- Associated Press - Thursday, June 1, 2017

COLUMBIA, S.C. (AP) - South Carolina legislators’ budget compromise would distribute grants for school repairs, take unsafe school buses off the street and provide colleges a slight boost.

The $8 billion deal for state taxes, reached late Wednesday, ended weeks of behind-the-scenes negotiations by a six-member legislative panel. The full House and Senate are expected to approve the compromise in a special, one-day session Tuesday, which would send Gov. Henry McMaster his first state budget.

The fiscal year starts July 1.

EDUCATION

The plan’s nearly $29 million for new school buses allows the state Department of Education to replace more than 400 rear-engine buses that are prone to overheating and fires and expensive to maintain. However, that still leaves hundreds of the problem buses, bought in 1995 and 1996, in operation statewide. Hundreds more are even older, dating as far back as 1988, but cause fewer headaches.

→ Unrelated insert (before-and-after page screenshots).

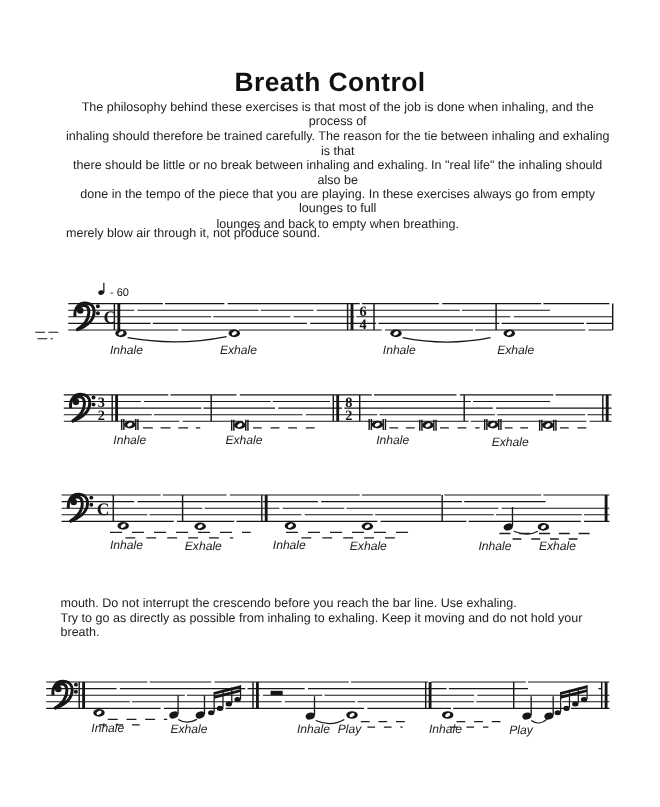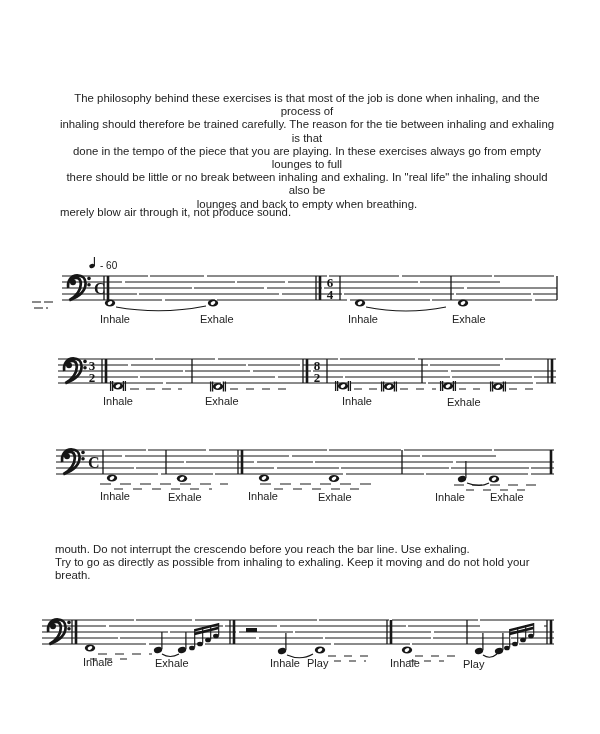"Breath Control" h1.title { html: none -> <h1>Breath Control</h1> }
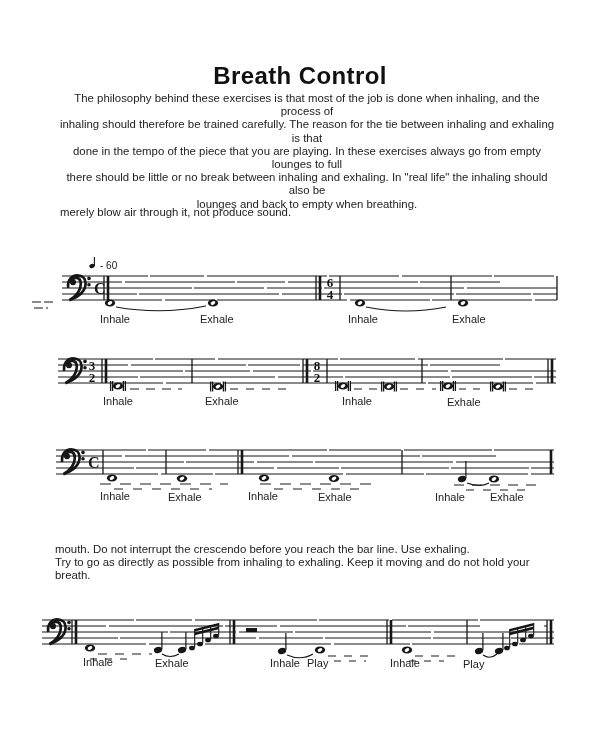"done in the tempo of" div { order: before "there should be little or" -> after "there should be little or" }
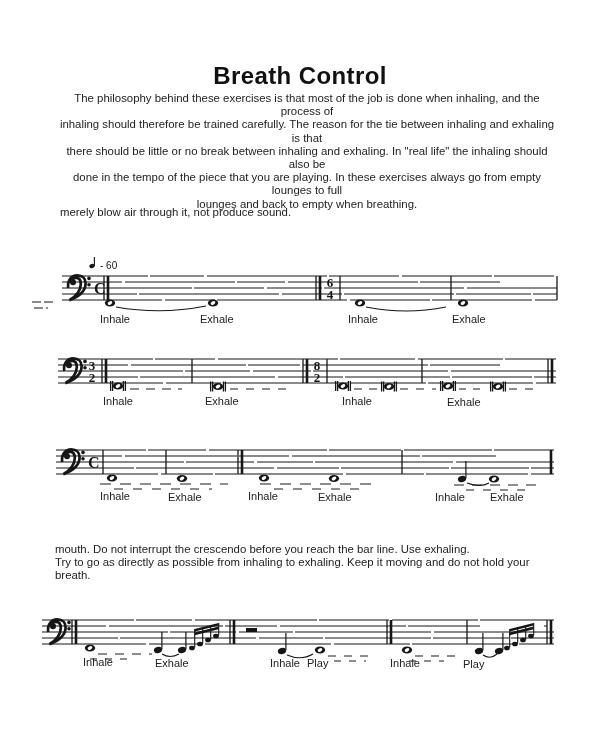"Inhale" .lab { font-style: none -> italic }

The deal adds $60 million to the so-called “base student cost” for K-12 schools, which increases that per-pupil spending by $75, to $2,425. That money, one of several funding sources for public schools, is distributed to districts based on a 1977 formula adjusted annually for inflation. The state hasn’t fully funded it since the Great Recession.

The compromise allots $55 million for grants to help refurbish dilapidated schools in high-poverty districts. The distribution comes three years after the state Supreme Court ordered legislators to improve opportunities for students in poor, rural districts. Issues cited in the 2014 ruling included decrepit buildings.

Districts eligible to apply for the money include those that initially sued the state in 1993 and any other district where at least 80 percent of students live in poverty.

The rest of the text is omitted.